L’antifascisme sous pression partout dans le monde

Partout dans le monde, l’antifascisme est mis sous pression par la montée en puissance des mouvements racistes et populistes. Le président américain Donald Trump déclare officiellement que l’Antifa est une organisation terroriste. Face à cela, la dirigeante du SPD, Saskia Esken, se range aux côtés des antifas et suscite un tollé général dans les médias allemands ainsi que l’émoi au sein la CDU/CSU qui trouve cela « inconcevable ». Malgré cela, le combat contre le racisme et le nationalisme racialiste est plus nécessaire que jamais aujourd’hui, particulièrement en Saxe.
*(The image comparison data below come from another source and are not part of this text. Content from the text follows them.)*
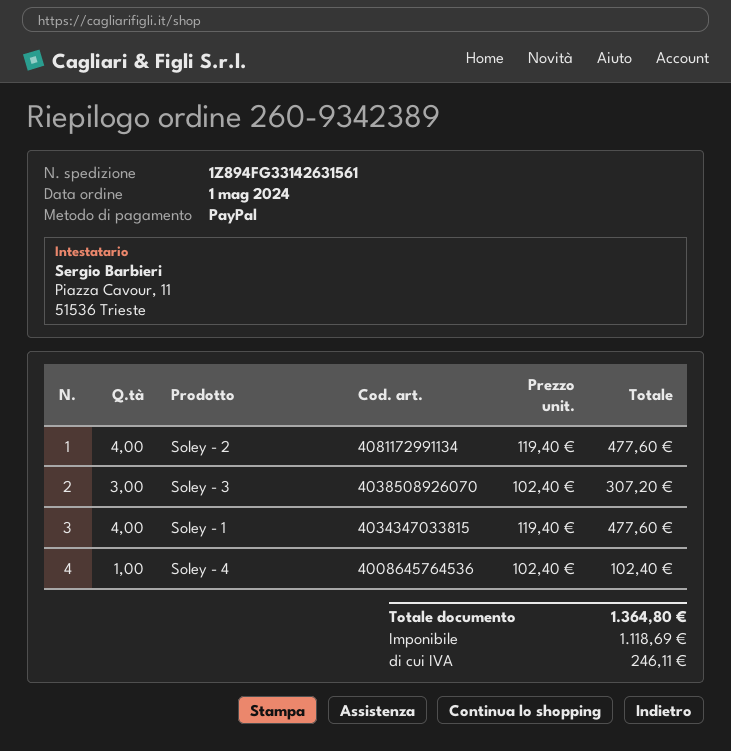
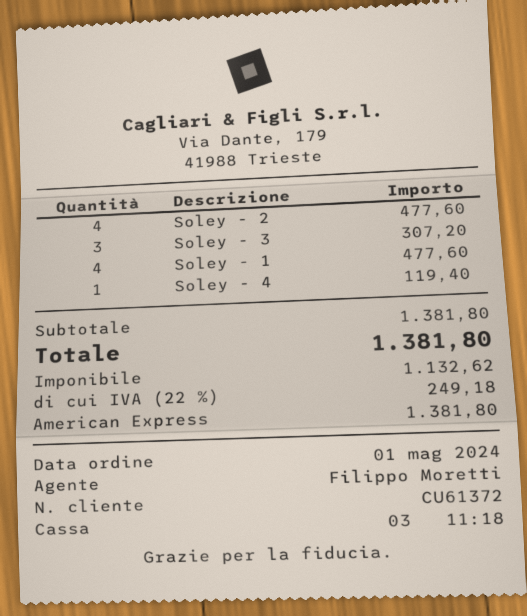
payment method: PayPal -> American Express
Soley - 4: 1 for 102.40 -> 1 for 119.40
net: 1118.69 -> 1132.62
tax: 246.11 -> 249.18
total: 1364.80 -> 1381.80

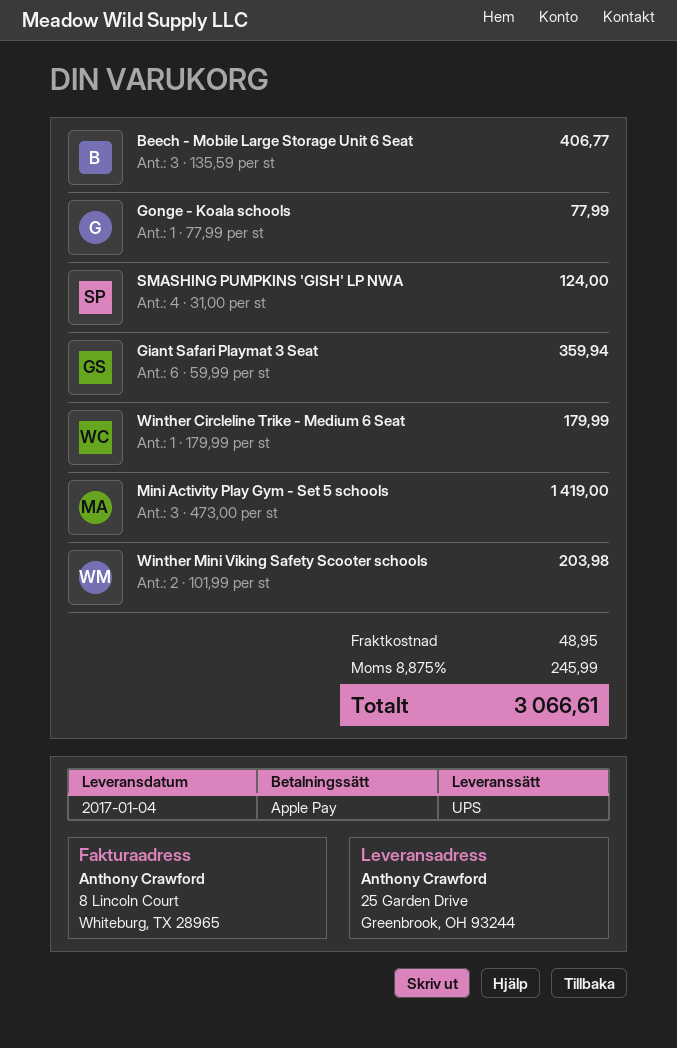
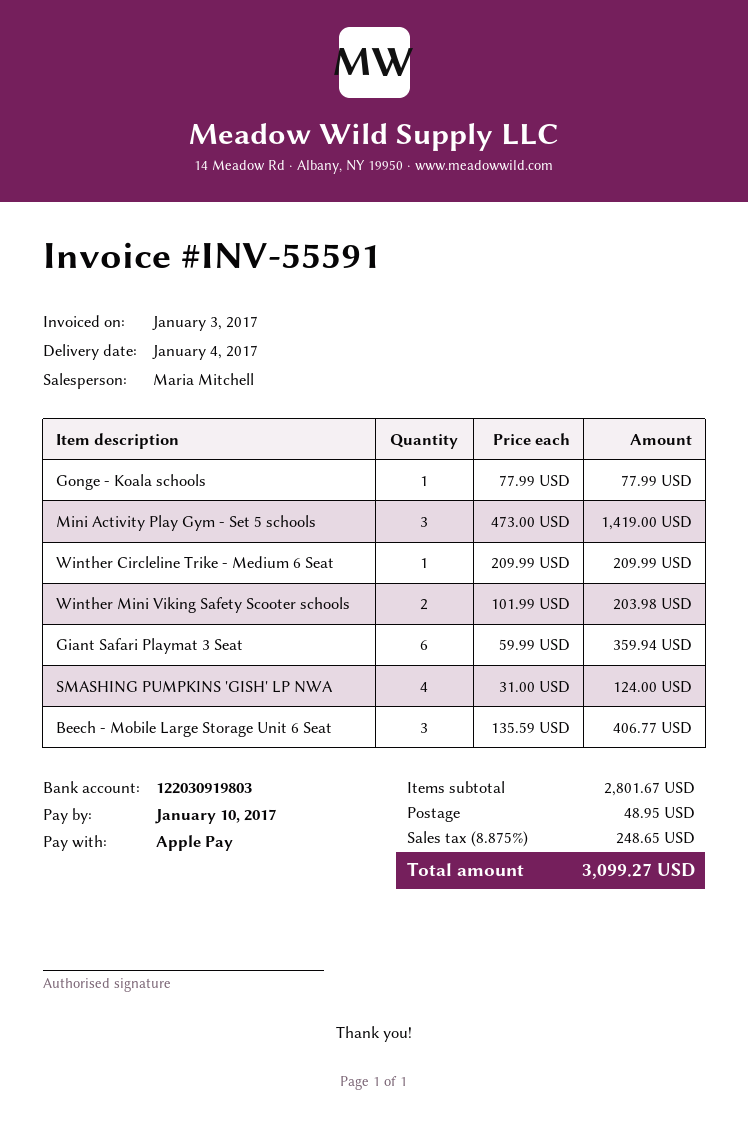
Winther Circleline Trike - Medium 6 Seat: 1 x 179.99 = 179.99 -> 1 x 209.99 = 209.99
tax: 8.875% = 245.99 -> 8.875% = 248.65
total: 3066.61 -> 3099.27

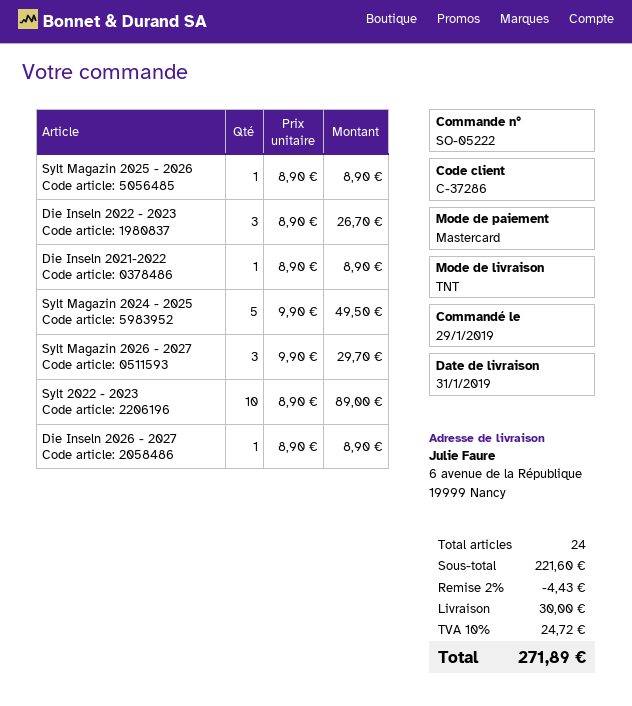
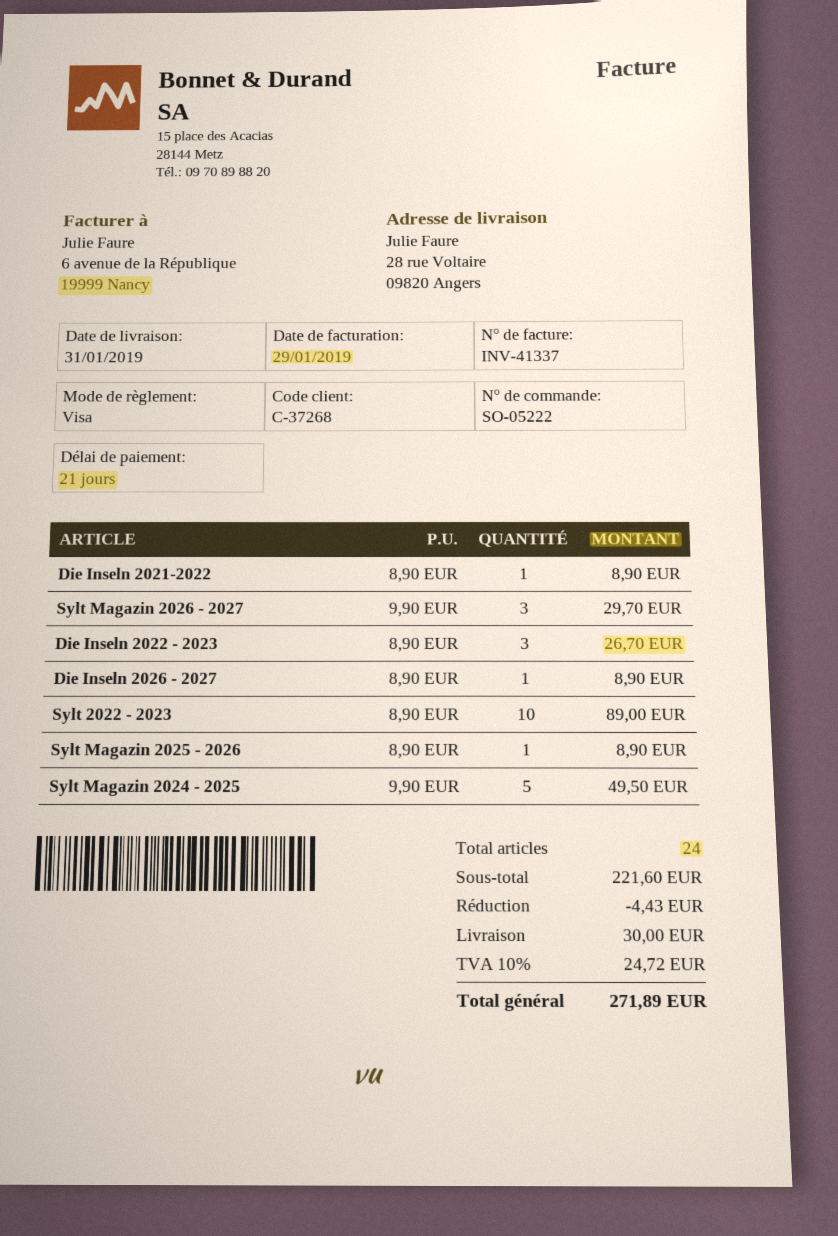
customer number: C-37286 -> C-37268
payment method: Mastercard -> Visa
ship to: 6 avenue de la République, 19999 Nancy -> 28 rue Voltaire, 09820 Angers

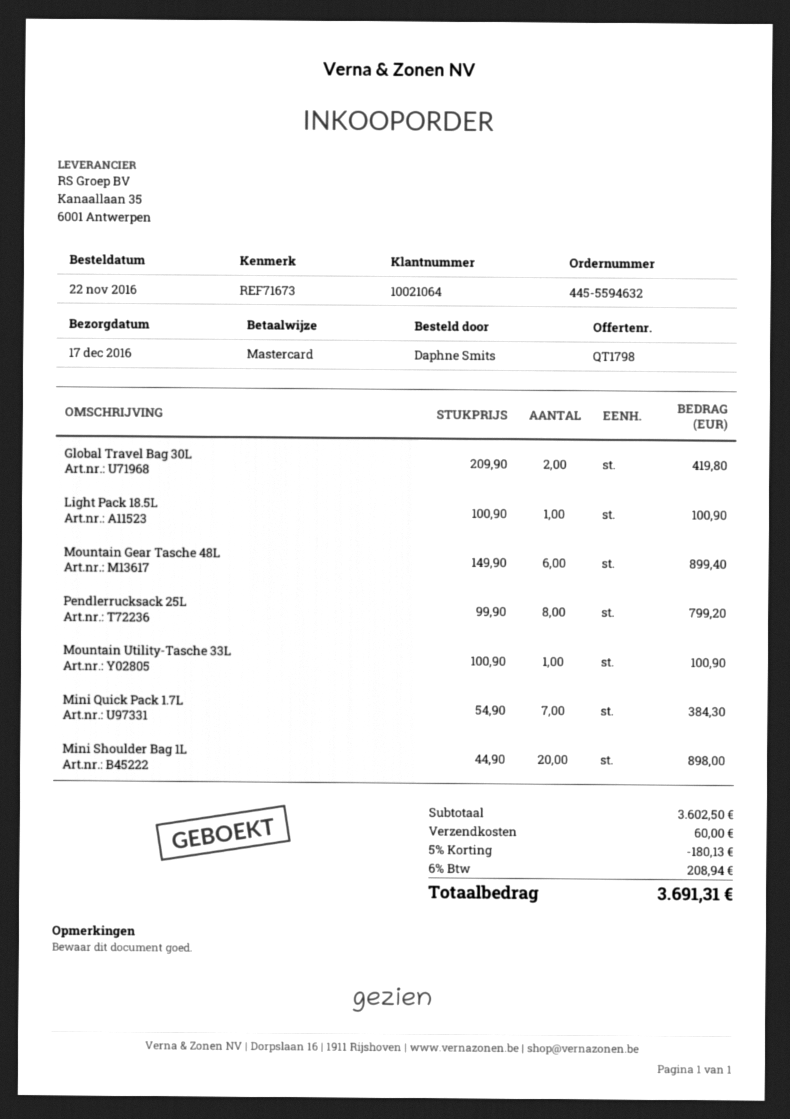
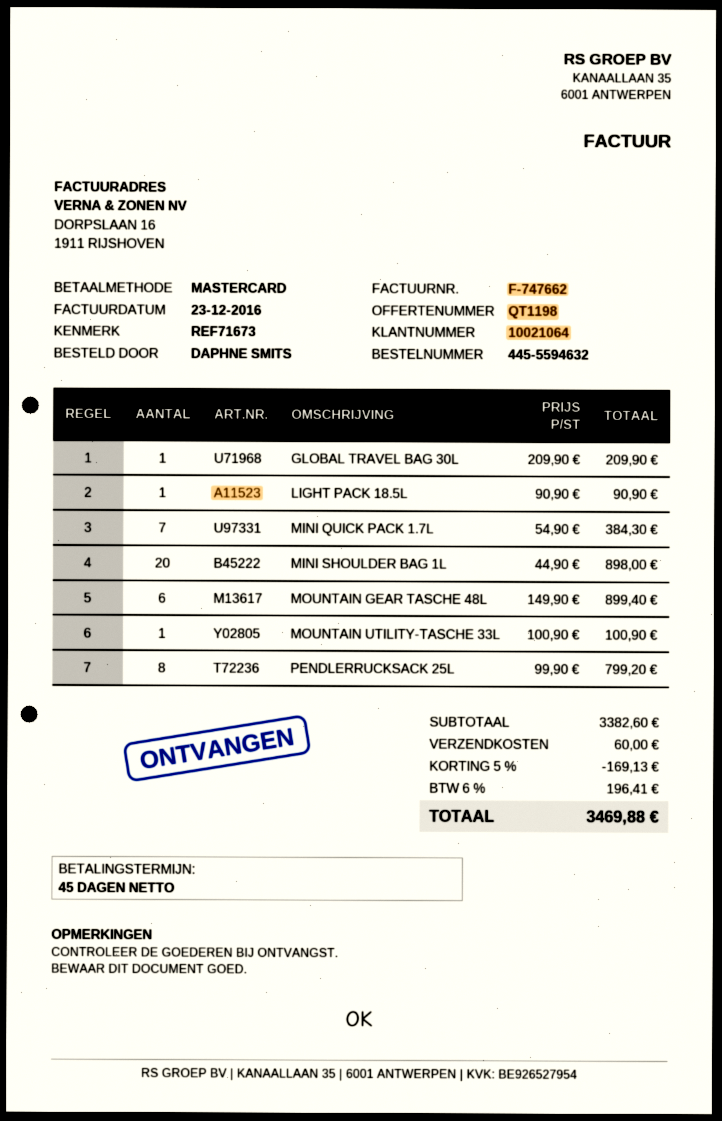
quote number: QT1798 -> QT1198
Global Travel Bag 30L: 2 x 209.90 = 419.80 -> 1 x 209.90 = 209.90
Light Pack 18.5L: 1 x 100.90 = 100.90 -> 1 x 90.90 = 90.90
subtotal: 3602.50 -> 3382.60
discount: 5% = 180.13 -> 5% = 169.13
tax: 6% = 208.94 -> 6% = 196.41
total: 3691.31 -> 3469.88

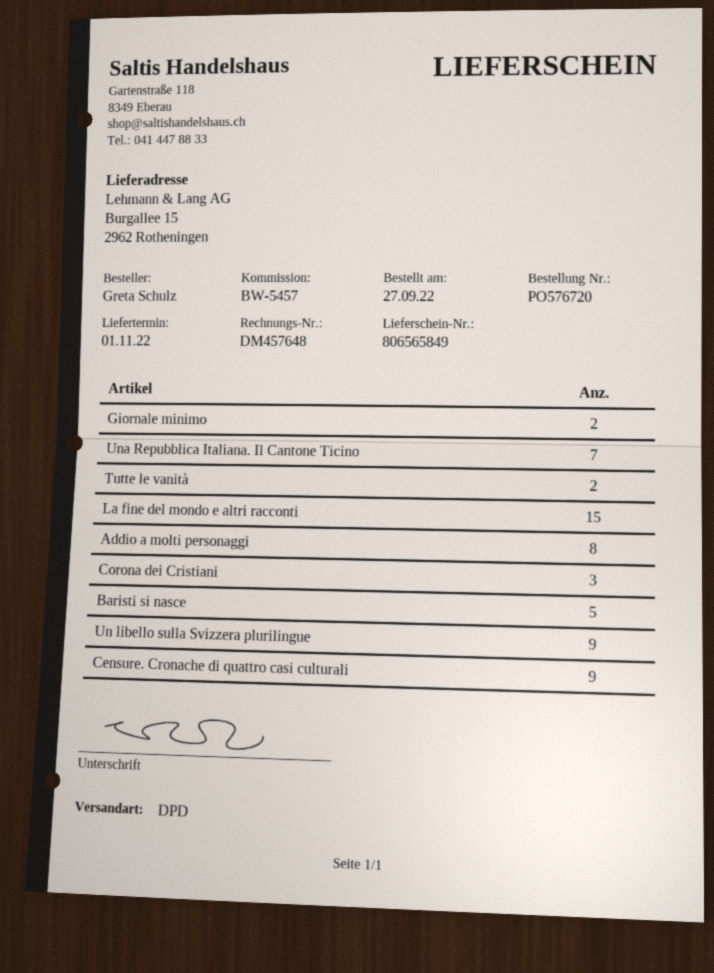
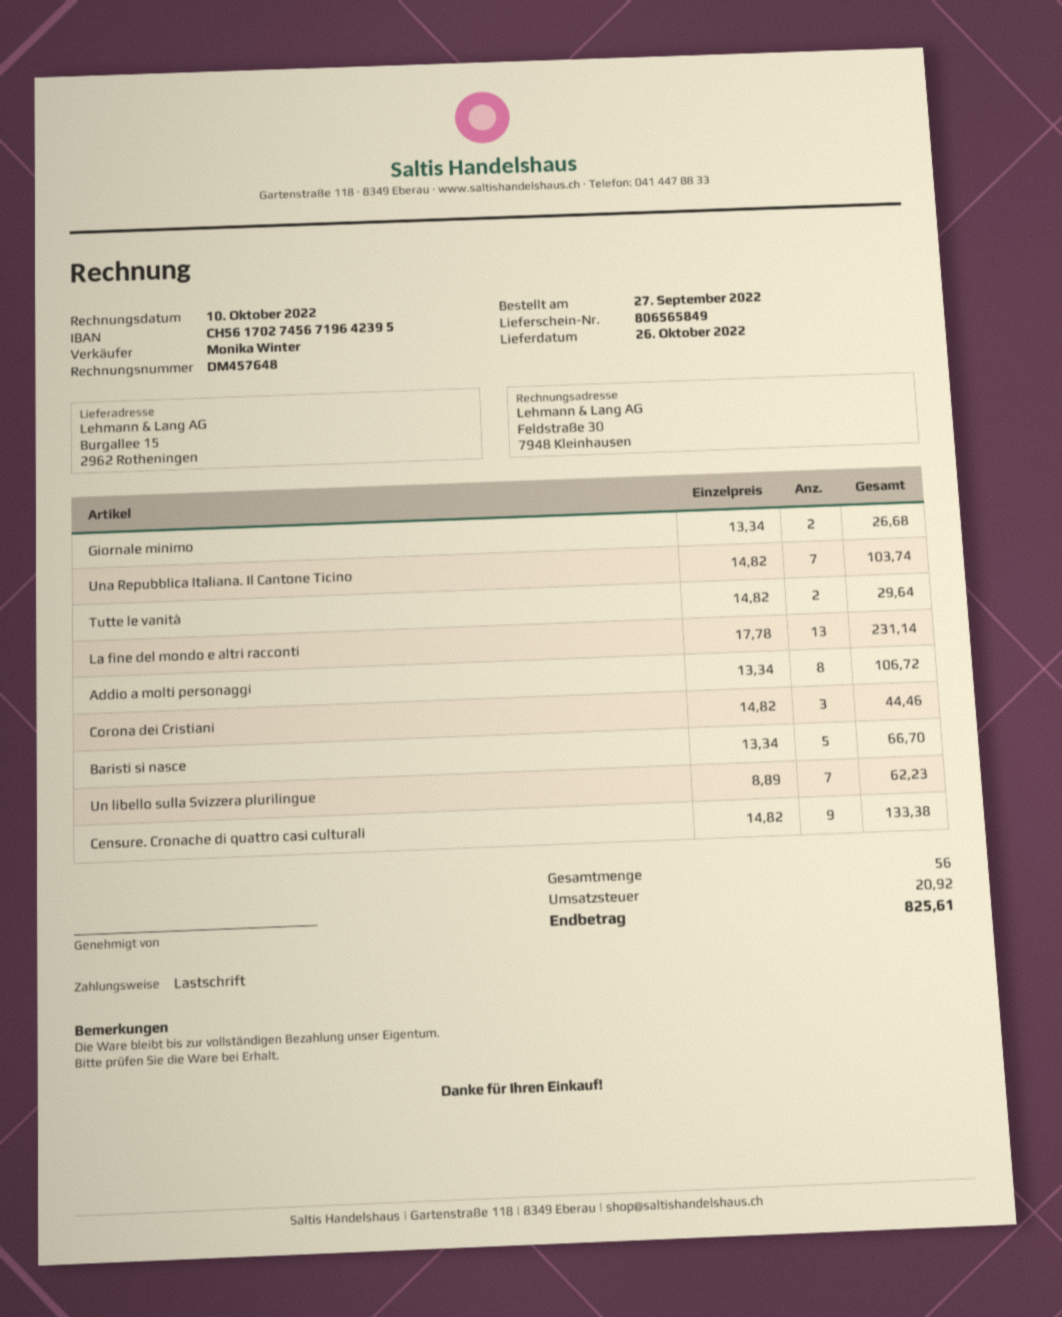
delivery date: 2022-11-01 -> 2022-10-26
La fine del mondo e altri racconti: 15 -> 13
Un libello sulla Svizzera plurilingue: 9 -> 7

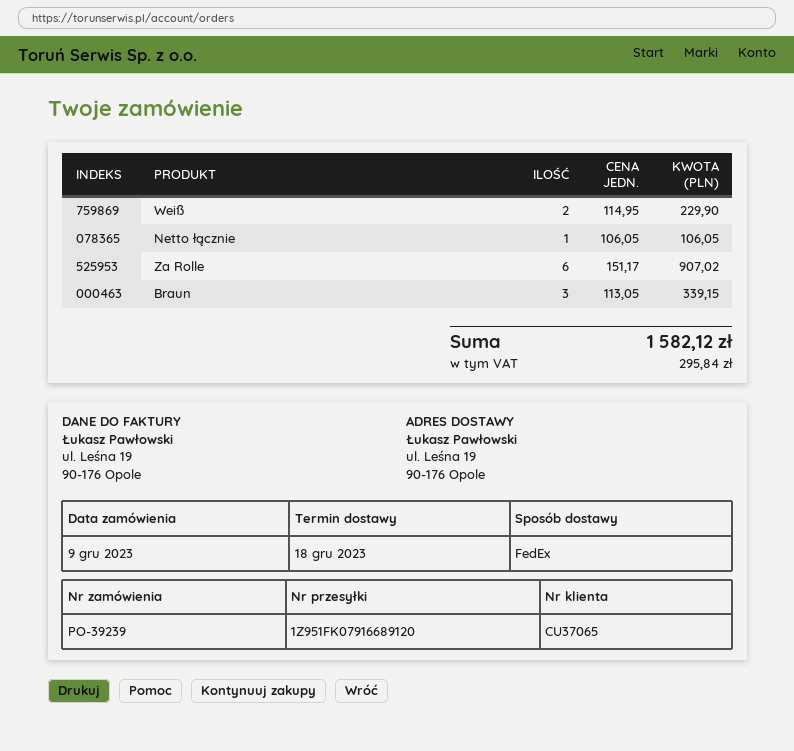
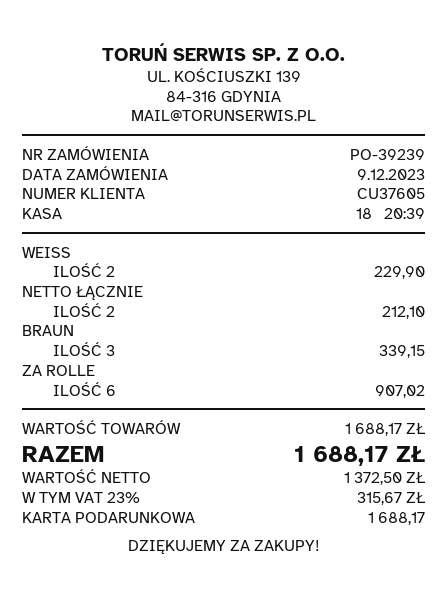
customer number: CU37065 -> CU37605
Netto łącznie: 1 for 106.05 -> 2 for 212.10
tax: 295.84 -> 315.67
total: 1582.12 -> 1688.17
Les tromperies et les mensonges de l’Office de Protection de la Constitution du land de Saxe, qui continue aujourd’hui à agir de la même façon qu’il y a plus de dix ans dans le cadre de l’affaire autour du NSU, les extrémistes de droite radicale au sein du LKA (Landeskriminalamt, police judiciaire du land) et de la police, ou bien encore le juge du tribunal du land de Dresde, Jens Maier, de l’AfD, dont l’ancien ministre vert Joschka Fischer dit qu’il est « nazi ou comment faut-il l’appeler sinon ? » : tous révèlent le racisme présent à tous les niveaux dans les institutions. Pegida et Pro Chemnitz le portent dans la rue et l’AfD le fait entrer dans la vie politique parlementaire avec des résultats électoraux de 27,5%.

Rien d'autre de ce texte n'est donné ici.